(Web page revision data)
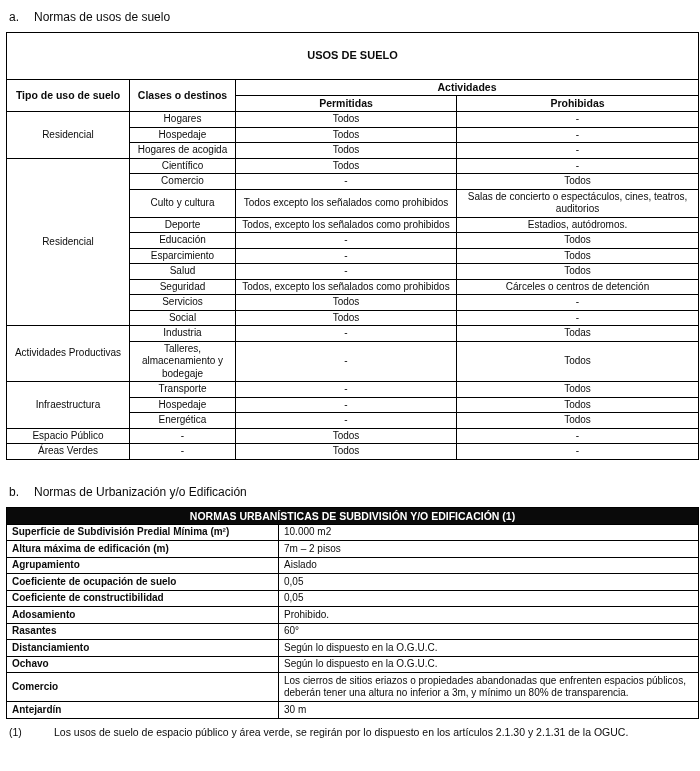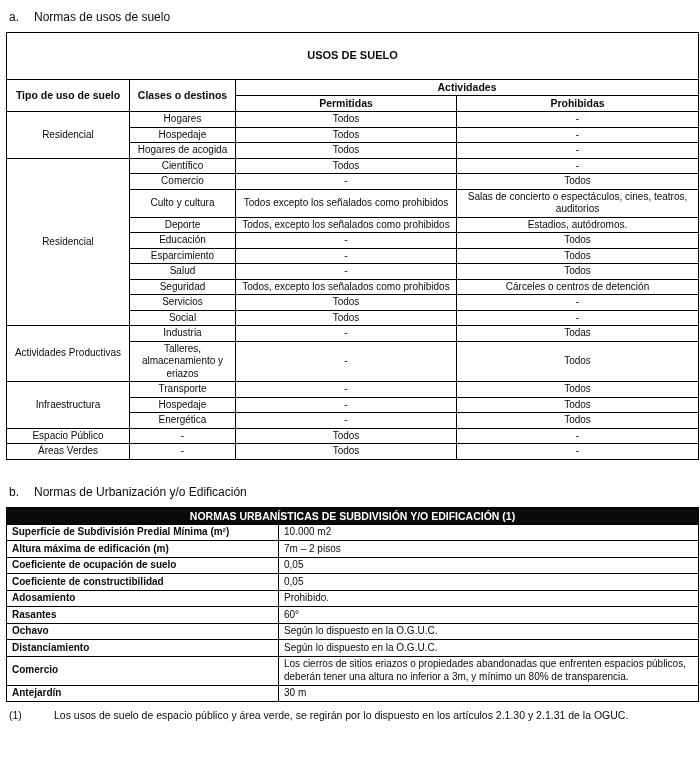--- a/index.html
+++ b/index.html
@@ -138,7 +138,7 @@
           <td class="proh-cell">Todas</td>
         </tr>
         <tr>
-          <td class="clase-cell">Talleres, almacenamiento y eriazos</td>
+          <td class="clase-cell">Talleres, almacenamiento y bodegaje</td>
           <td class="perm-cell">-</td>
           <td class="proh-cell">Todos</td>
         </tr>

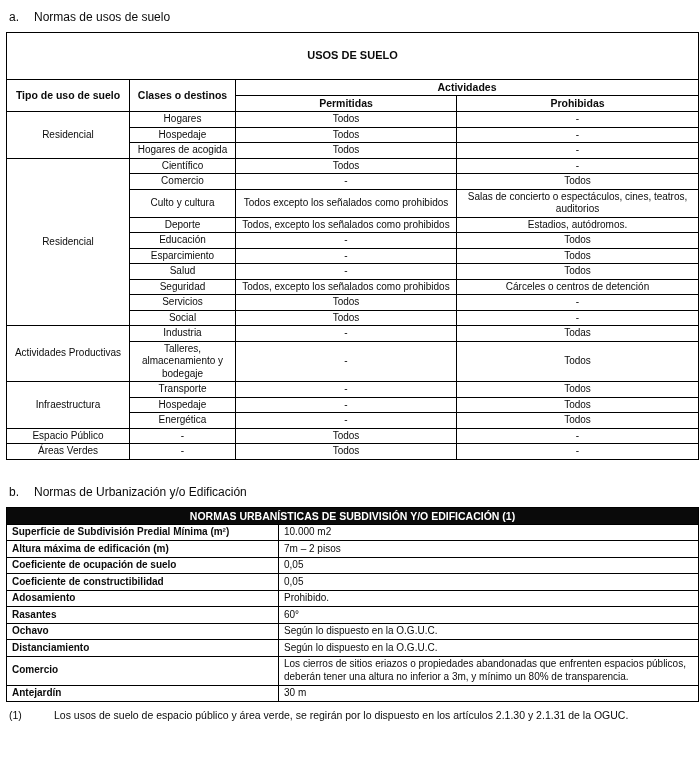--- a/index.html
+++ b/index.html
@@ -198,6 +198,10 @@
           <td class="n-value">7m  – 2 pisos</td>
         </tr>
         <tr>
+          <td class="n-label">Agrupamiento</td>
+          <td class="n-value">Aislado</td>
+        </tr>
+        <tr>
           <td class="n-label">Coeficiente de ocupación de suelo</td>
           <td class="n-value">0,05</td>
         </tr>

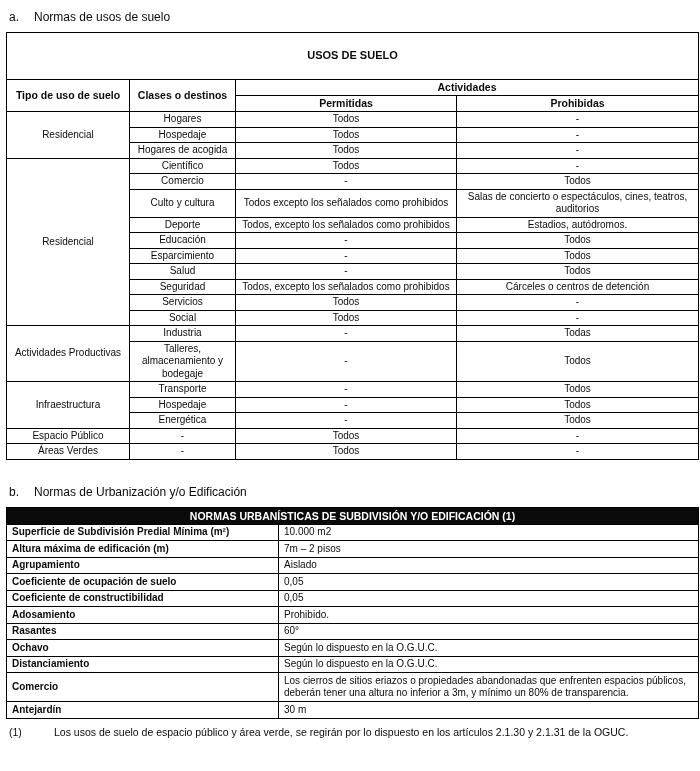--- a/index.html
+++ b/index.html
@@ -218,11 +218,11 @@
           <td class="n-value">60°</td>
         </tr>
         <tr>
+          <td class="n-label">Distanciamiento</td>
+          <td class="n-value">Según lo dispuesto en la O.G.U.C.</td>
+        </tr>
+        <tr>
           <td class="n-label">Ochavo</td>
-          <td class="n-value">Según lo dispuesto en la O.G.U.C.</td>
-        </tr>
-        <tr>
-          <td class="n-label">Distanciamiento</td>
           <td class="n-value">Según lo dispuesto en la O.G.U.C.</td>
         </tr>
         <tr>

### Activity
Go through the lines above and copy any that contain "Distanciamiento".

### Task answer
+          <td class="n-label">Distanciamiento</td>
-          <td class="n-label">Distanciamiento</td>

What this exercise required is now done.